It is easily understood that in the plurality of sensors 120 connected in sequence, each sensor 120 is controlled in the same manner, and the current sensor 120 may be any one sensor 120 of the plurality of sensors 120.

If the current sensor 120 is the sensor 120 at the middle position, after the previous sensor 120 completes the initialization processing, the first interface 125 of the previous sensor 120 is controlled to send a first start instruction to the first interface 125 of the current sensor 120, so that the function module 121 of the current sensor 120 performs the initialization processing.

If the current sensor 120 is one of the two sensors 120, the upper computer 110 directly sends a first start instruction to the first interface 125 of the current sensor 120, so that the function module 121 of the current sensor 120 performs initialization processing.

The intermediate position is a position in which one of the plurality of sensors 120 connected in series in sequence is connected to the upper computer 110 without being connected to the sensor 120, among the first interface 125 and the second interface 127. That is, the intermediate position refers to the sensor 120 in which the first port 125 and the second port 127 are both connected to the adjacent sensor 120. On the contrary, the sensor 120 at both ends refers to one sensor 120 connected with the upper computer 110 in the first interface 125 or the second interface 127.

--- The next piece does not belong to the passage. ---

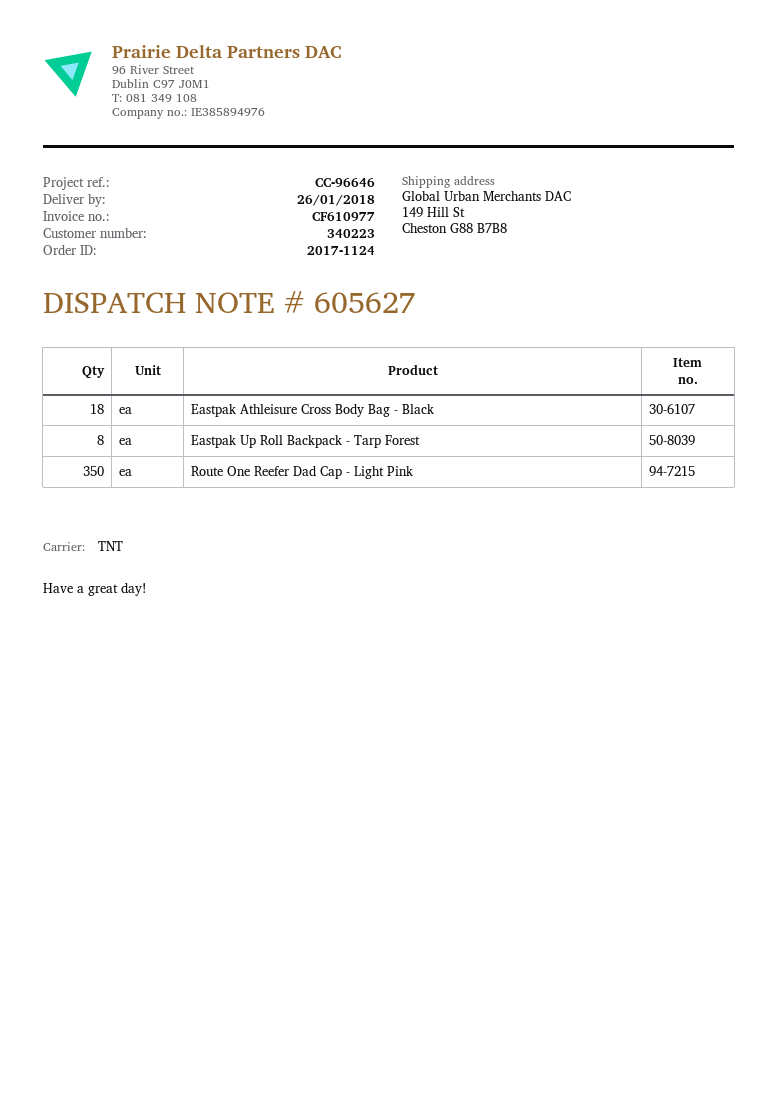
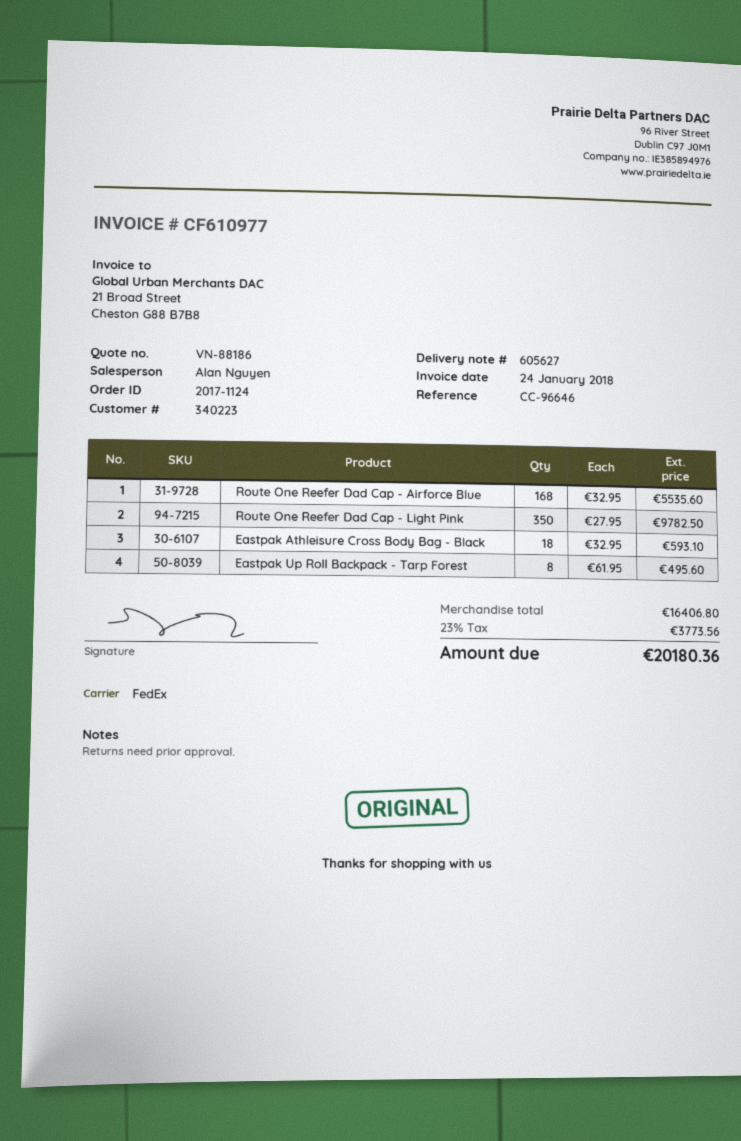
shipping method: TNT -> FedEx
Route One Reefer Dad Cap - Airforce Blue: none -> 168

In this embodiment, for convenience of description, a sensor 120 with the current sensor 120 as the middle position is taken as an example for description, if the current sensor 120 is one of the two sensors 120, the previous sensor 120 is replaced by the upper computer 110, the upper computer 110 sends a first start instruction or a second start instruction to the sensor 120 connected thereto, and the control method and the control process are completely the same. In the present embodiment, one of the first interface 125 and the second interface 127 is a high-side interface, and the other is a low-side interface. The high-side interface is a port capable of recognizing a high level, the low-side interface is a port capable of recognizing a low level, the first interface 125 may be a high-side interface or a low-side interface, if the first interface 125 is a high-side interface, the second interface 127 is a low-side interface, and the first start instruction is a high level. If the first interface 125 is a low-side interface, the second interface 127 is a high-side interface, and the first enable command is low.

If the first interface 125 is a high-side interface and the second interface 127 is a low-side interface, the first interface 125 is electrically connected to the cathode of the diode, and the second interface 127 is connected to the anode of the diode. If the first interface 125 is a low-side interface and the second interface 127 is a high-side interface, the first interface 125 is electrically connected to the anode of the diode, and the second interface 127 is connected to the cathode of the diode. In other words, the high-side interface is electrically connected to the cathode of the diode, and the low-side interface is connected to the anode of the diode.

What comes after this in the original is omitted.